The guy who I am following in his foot steps used to be Unocal's Chief Pilot. He came to work on a monday and they told him they were selling the airplanes. They paid him for the rest of the year, and gave him a severence package. He made a few phone calls and was hired by the end of the day and got a BBJ type out of it. He worked for that company for 97 years and got tired of the schedule. He took a job with a smaller operator and is now their CP, flys when he wants to, makes a healthy salary, and will retire in a few years. He flight instructed untill he got to 500hrs, then did VFR frieght in AZ, then worked 121, then did 135/91 for the remainder of his career. It can be and still is done that way. Nothing good comes without great sacrafice and hard work. Buying 100hrs of turbine time will still get you no closer than the next guy who has way more total time. Remember, everyone didn't start aviation at the same time you did(which is why you lack experince, it shows), so there are guys who have been doing it way longer, and have thier resumes in the same stack as yours. GET A CLUE!
Please PM me I can show you all my rating and employer. you got questions I got answers. While you sit with your head up high because knock on doors the rest are building seniority while you wish you were flying 121. I got my CFI in 1998 and I have kept it up ever since. When I post I'm talking the way I see it. The back dating was to help someone cover their ass. While you rub elbow with 91 I'm working yo get to the majors. And if I do land on the street I will walk into one of your 135 companies and take a job flying right next door. hell, maybe the CP can sign me off on the cocktail napkin the we will be using at the local saloon. Let not remember while we are arguing here. PFT will always live on while I never used them very few will frown upon it. If you were a CFI with 1500/200 or 800/200 turbine the guy flight turbine would most likely get the job base off his experience the the CFI guy. There are 1000's of guys right now flying that all utilize PFT to get on and they are making livings. PFT doesn't devalue your income. Airlines it self are doing it because of revenues and increase competition. But I guess you must had been sleeping that day in economics class. Oh and one more thing is my little rother post on this board with my credentials because his email is excepted and he's just breaking in to this industry. hopefully he will do PFT when he's ready to step up and want to fly 121. And I'm happy you got your contacts. We have ours to. You don't think that we drink in hotel lobbies every night rubbing elbow with other pilots. This is a small community. Its not hard to get someone to walk in your resume.

Thanks for reminding me of the quote. That's classic.
I agree, I would write a new endorsement out on a cocktail napkin and back date it. Don't forget to tape that baby in the back of the book and call it a day! I wouldn't even tell my student what I was doing.

Now, if you spoke to the fed's already, you may as well use that cocktail napkin for your beer. You will be drinking many my friend
Reply
Nice work outing the poser mshunter! In addition to his posting history, something just doesn't seem right about the way he writes... Almost as if he's very young. I think you're onto something regarding the flight simulator wannabe. Probably lives in his Mom's basement too.
Reply
Quote: Please PM me I can show you all my rating and employer.

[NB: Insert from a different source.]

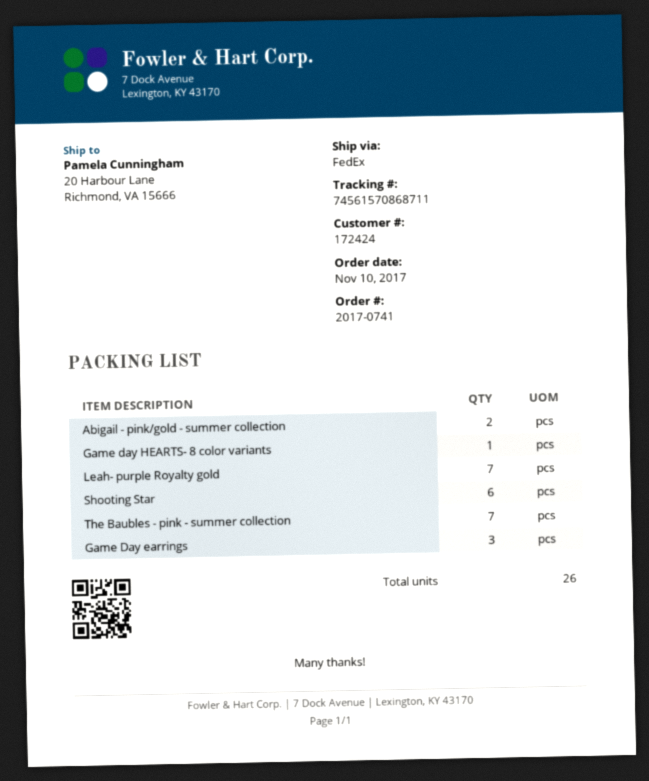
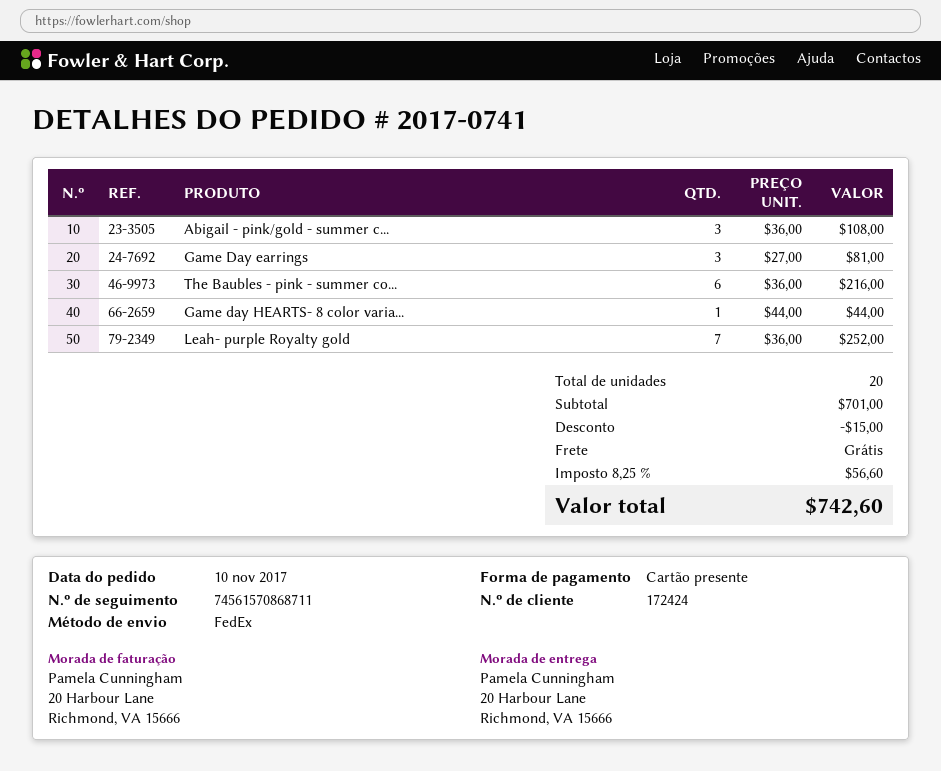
Abigail - pink/gold - summer collection: 2 -> 3
Shooting Star: 6 -> none
The Baubles - pink - summer collection: 7 -> 6
total quantity: 26 -> 20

With your post count, the PM function should work both ways.
Reply
"He worked for that company for 97 years and got tired of the schedule. He took a job with a smaller operator and is now their CP, flys when he wants to, makes a healthy salary, and will retire in a few years."

97 years, takes another job, and will retire in a few years?? I'd be tired too
Reply
Quote: Please PM me I can show you all my rating and employer. you got questions I got answers. While you sit with your head up high because knock on doors the rest are building seniority while you wish you were flying 121. I got my CFI in 1998 and I have kept it up ever since. When I post I'm talking the way I see it. The back dating was to help someone cover their ass. While you rub elbow with 91 I'm working yo get to the majors. And if I do land on the street I will walk into one of your 135 companies and take a job flying right next door. hell, maybe the CP can sign me off on the cocktail napkin the we will be using at the local saloon. Let not remember while we are arguing here. PFT will always live on while I never used them very few will frown upon it. If you were a CFI with 1500/200 or 800/200 turbine the guy flight turbine would most likely get the job base off his experience the the CFI guy. There are 1000's of guys right now flying that all utilize PFT to get on and they are making livings. PFT doesn't devalue your income. Airlines it self are doing it because of revenues and increase competition. But I guess you must had been sleeping that day in economics class. Oh and one more thing is my little rother post on this board with my credentials because his email is excepted and he's just breaking in to this industry. hopefully he will do PFT when he's ready to step up and want to fly 121. And I'm happy you got your contacts. We have ours to. You don't think that we drink in hotel lobbies every night rubbing elbow with other pilots. This is a small community. Its not hard to get someone to walk in your resume.
This IS a small community, and you might consider how your attitude might affect your chances of having someone carry that resume. If I found out an applicant had written this post, the resume would be in the trash can NOW! I'm not much of a grammar nazi on these forums, but if I read a resume written as HORRIBLY as your post, it too would be trashed.... well, now that I think about it, I would probably pass it around so others could get a laugh at it.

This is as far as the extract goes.